Pseudonymization + bounded differential privacy for tabular data. Built for compliance-driven teams that need to share test data without leaking PII.
SDSA is a self-hostable web app that takes a CSV / TXT / SQL dump, detects sensitive columns automatically, applies per-column anonymization (masking, hashing, tokenization, generalization), adds calibrated Laplace noise to numeric columns, enforces k-anonymity, and hands back a sanitized file plus a machine-readable privacy report.

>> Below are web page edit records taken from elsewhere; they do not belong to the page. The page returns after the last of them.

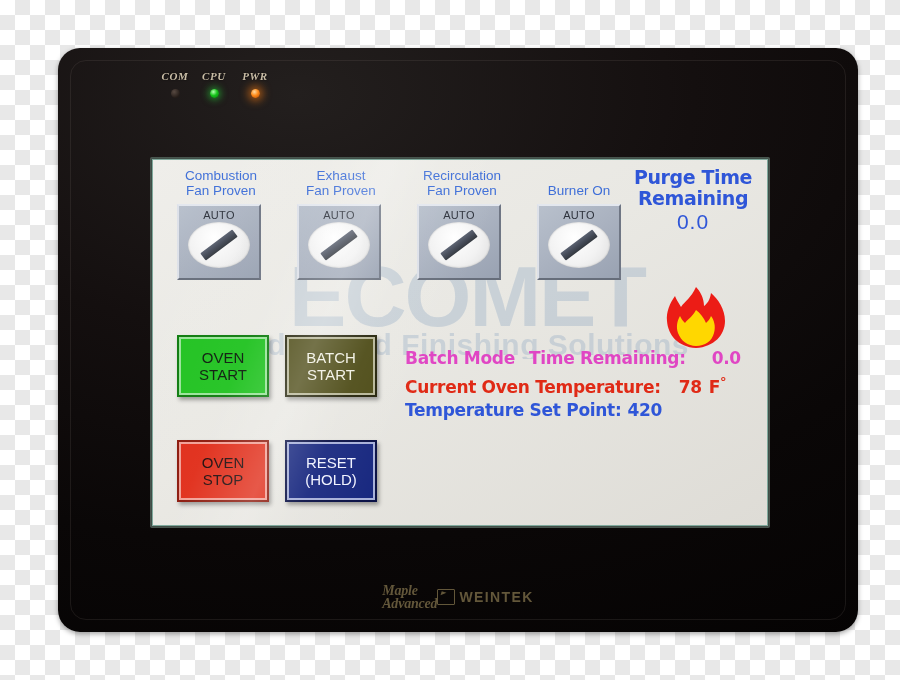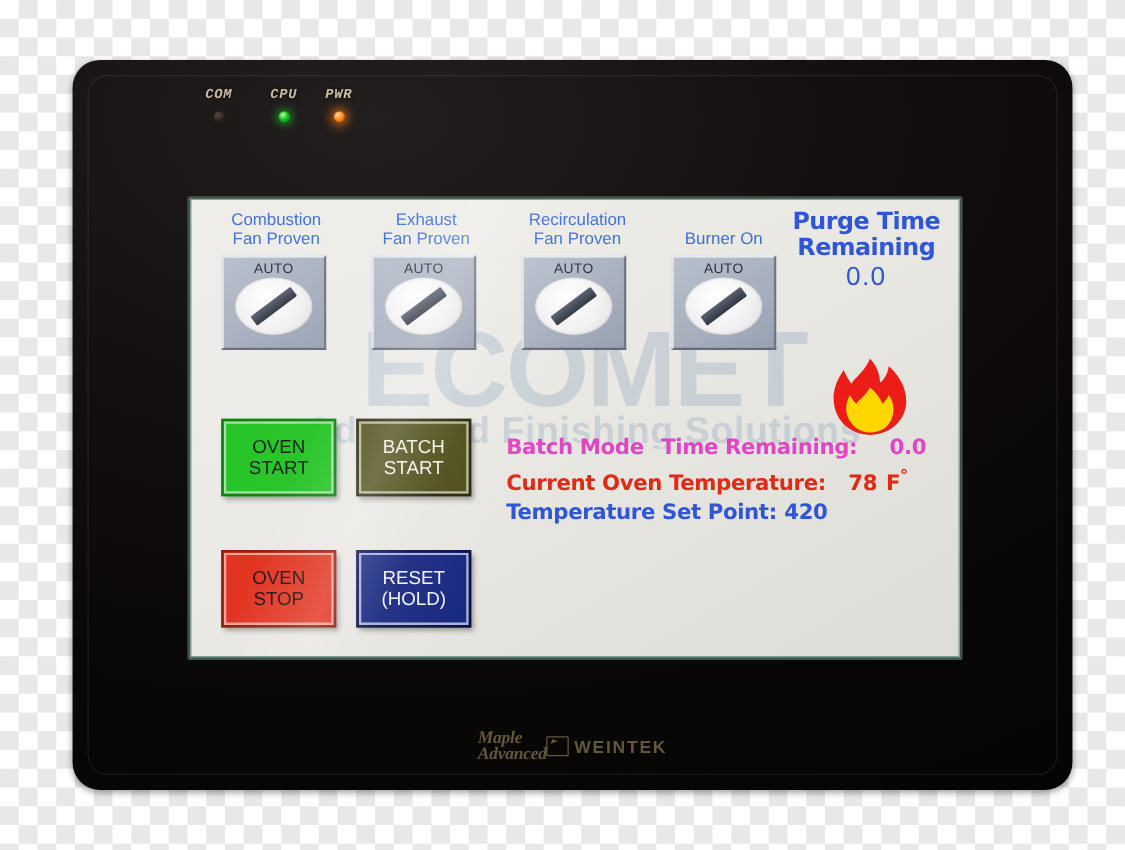--- a/index.html
+++ b/index.html
@@ -33,7 +33,7 @@
   
   .led-group{position:absolute;text-align:center;}
   .led-label{
-    font-family:Liberation Mono, monospace;
+    font-family:Liberation Serif, serif;
     font-style:italic;font-weight:bold;font-size:11px;
     color:#c9bda6;letter-spacing:.6px;
     text-shadow:0 0 2px rgba(0,0,0,.8);

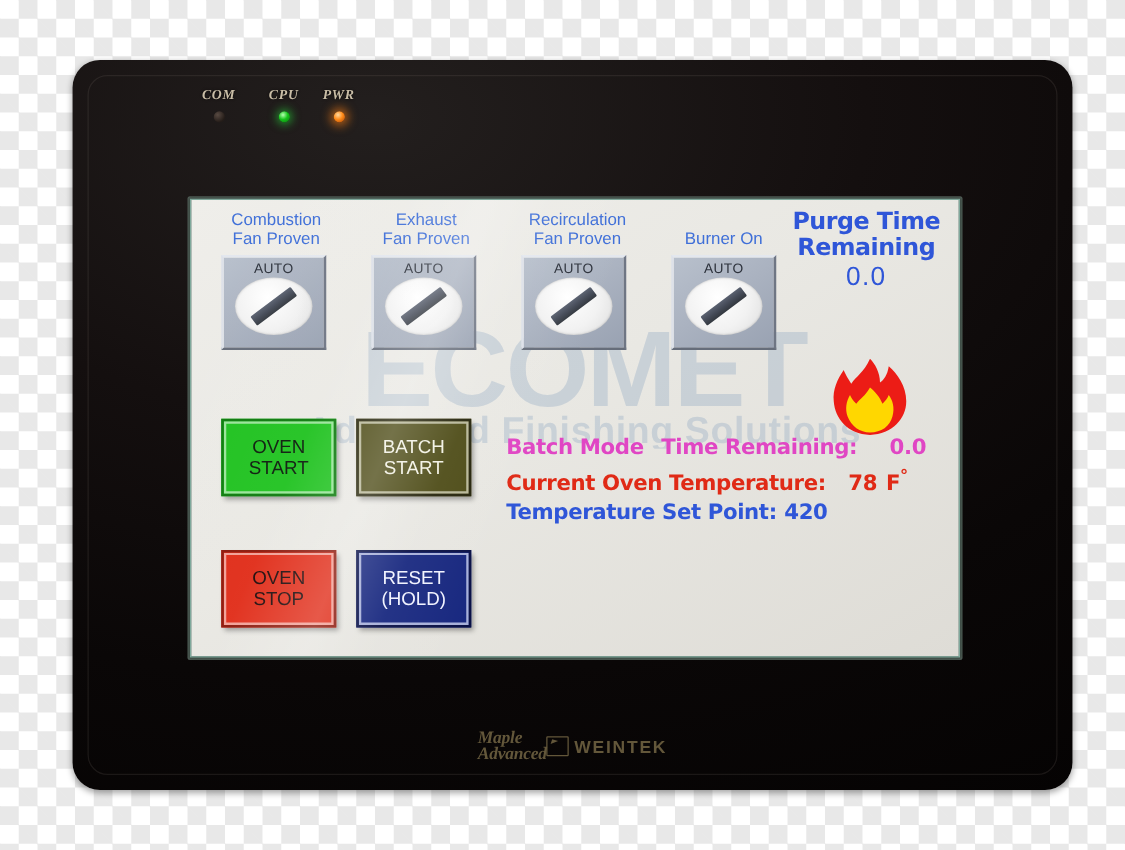--- a/index.html
+++ b/index.html
@@ -229,7 +229,7 @@
     <div class="led-label">COM</div>
     <div class="led-dot led-off"></div>
   </div>
-  <div class="led-group" style="left:148px;top:22px;width:42px;">
+  <div class="led-group" style="left:135px;top:22px;width:42px;">
     <div class="led-label">CPU</div>
     <div class="led-dot led-green"></div>
   </div>

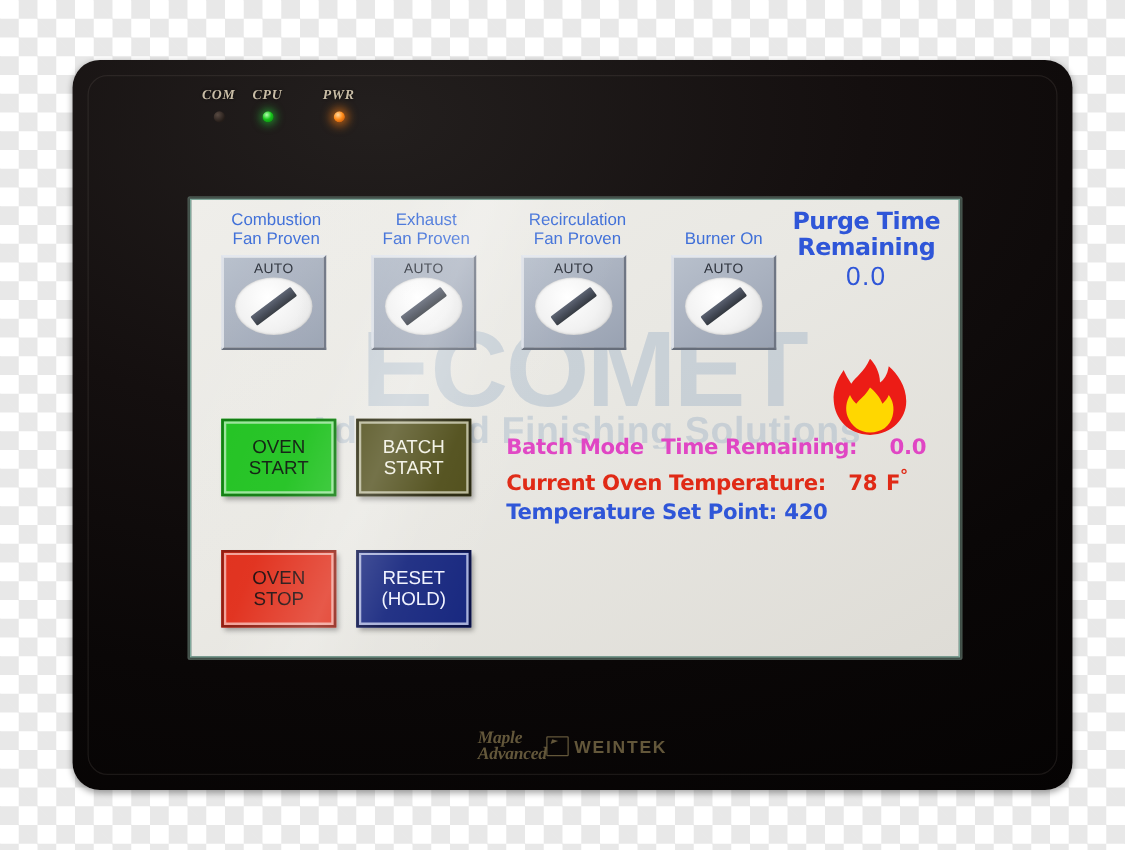--- a/index.html
+++ b/index.html
@@ -233,7 +233,7 @@
     <div class="led-label">CPU</div>
     <div class="led-dot led-green"></div>
   </div>
-  <div class="led-group" style="left:192px;top:22px;width:42px;">
+  <div class="led-group" style="left:176px;top:22px;width:42px;">
     <div class="led-label">PWR</div>
     <div class="led-dot led-orange"></div>
   </div>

SDSA should be positioned as an enterprise-oriented data sanitization layer: explicit field policies, bounded privacy mechanisms, operator review before release, and an auditable report for every run. It is not a black-box "make this anonymous" button, and it does not claim guarantees the system does not actually provide.
What SDSA does NOT claim: dataset-level (ε,δ)-differential privacy. Every report says so explicitly. See Privacy claim. For the longer explanation, see docs/privacy-model.md.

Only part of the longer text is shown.